The company has recruited Sajai Krishnan as its CEO. He comes from five years in NetApp where he was most recently the general manager of the company’s StoreVault business unit that focuses on network storage appliances for mid-market businesses. (StoreVault appliances have recently been folded back into NetApp's mainstream offerings.) Krishnan also served as the general manager of NetApp’s Storage Management Software business, overseeing the company’s core management products.

He described the opportunity at Parascale thus: “As technology and demand trends converge, I am really excited about the opportunity Parascale has to dramatically change the economics of digital content storage.
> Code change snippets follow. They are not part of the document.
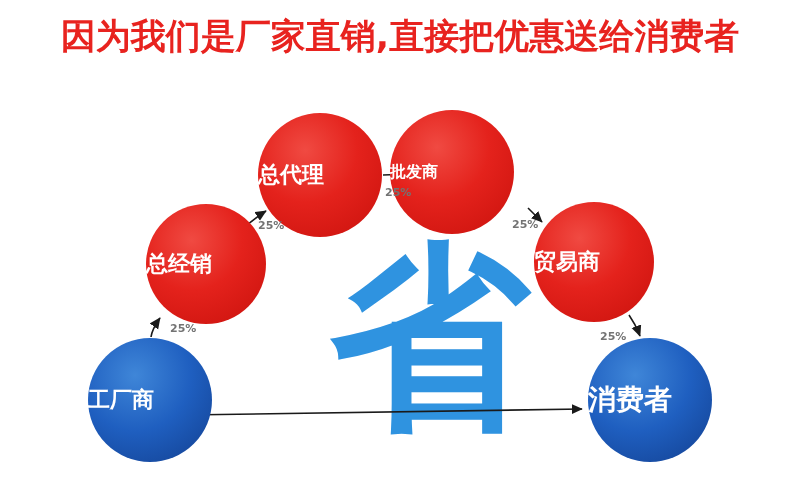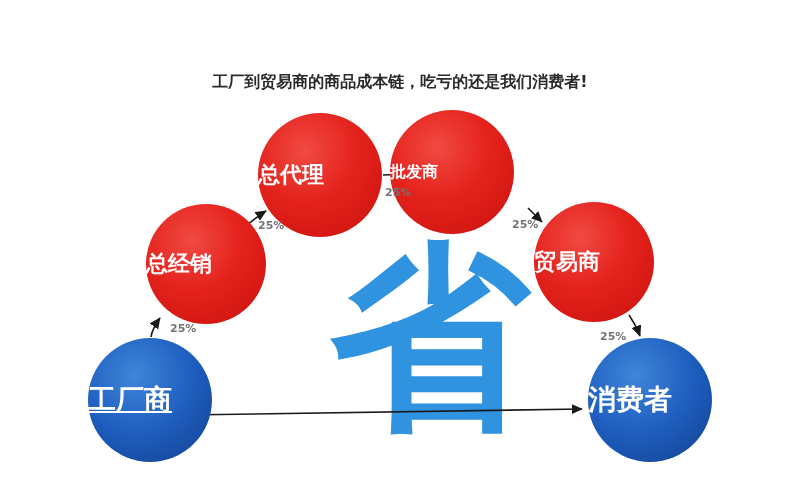--- a/index.html
+++ b/index.html
@@ -113,6 +113,7 @@
 
 <div id="stage">
 
+  <div class="headline">因为我们是厂家直销,直接把优惠送给消费者</div>
   <div class="subline">工厂到贸易商的商品成本链，吃亏的还是我们消费者!</div>
 
   <div class="watermark">省</div>

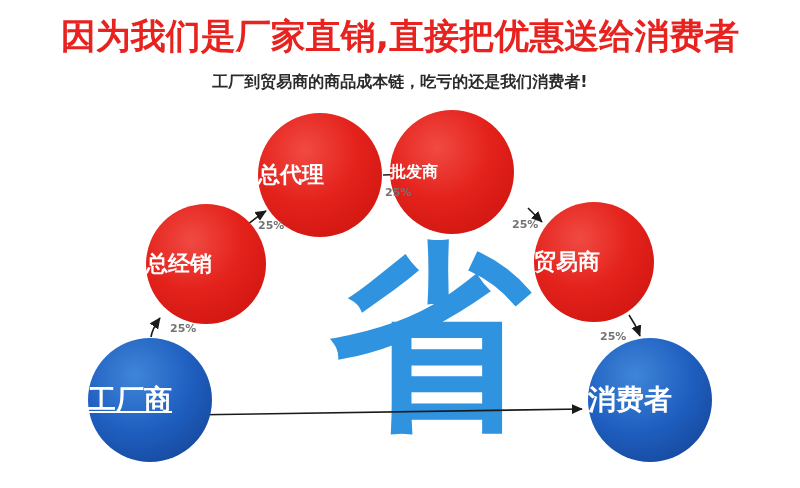--- a/index.html
+++ b/index.html
@@ -114,7 +114,6 @@
 <div id="stage">
 
   <div class="headline">因为我们是厂家直销,直接把优惠送给消费者</div>
-  <div class="subline">工厂到贸易商的商品成本链，吃亏的还是我们消费者!</div>
 
   <div class="watermark">省</div>
 

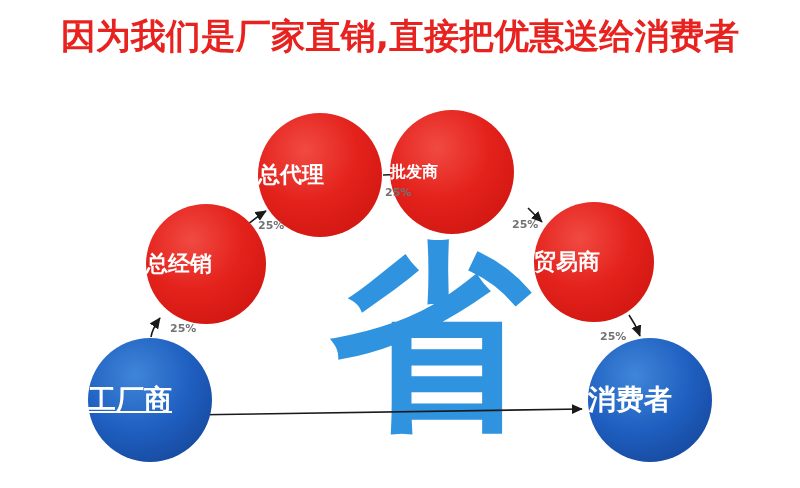--- a/index.html
+++ b/index.html
@@ -138,7 +138,7 @@
   </svg>
 
   <div id="nodes-layer">
-      <div class="node node-blue" style="left: 88px; top: 338px; width: 124px; height: 124px; font-size: 28px; text-decoration: underline;">
+      <div class="node node-blue" style="left: 88px; top: 338px; width: 124px; height: 124px; font-size: 22px;">
         <span>工厂商</span>
       </div>
       <div class="node node-red" style="left: 146px; top: 204px; width: 120px; height: 120px; font-size: 22px;">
For businesses that aim to deliver rich-media, data storage is a major expense item in their P&L. Similarly, data storage is a major part of the cost of solutions in video surveillance, medical imaging, oil and gas, and other content-heavy verticals."

"Parascale software will enable 100% standard Linux servers to be knitted together into petabyte-sized data farms using 100% standard file-serving protocols, providing massive throughput and automatic load-balancing with minimal management. Working with solution and channel partners, Parascale will crack-the-code for cloud storage and enable content-businesses to roll their own clouds and service-providers to build the scalable infrastructure for their hosted content storage businesses.”

Bullish stuff. Parascale is joining Atrato, EMC (Hulk/Maui), HP (ExDS9100), IBM (DIV), Isilon, NetApp (ONTAP GX clusters), Nirvanix (SDN), Panasas, Xiotech and others in that general group of suppliers aiming to deliver products that can cope with storing and accessing billions of files. Sun might also join this crew with open source software as well as its current hardware set-up..

Bahar is Parascale's CTO and said this about the new CEO: “Sajai’s success in evangelizing innovative storage solutions to a global base of customers utilizing novel demand generation methods and leveraging channels, in addition to his vision of how storage for digital content is evolving, makes him the ideal choice to lead a team of individuals who have come together to present a radically new experience in storage management for digital content." 

We might expect product to emerge in 2009.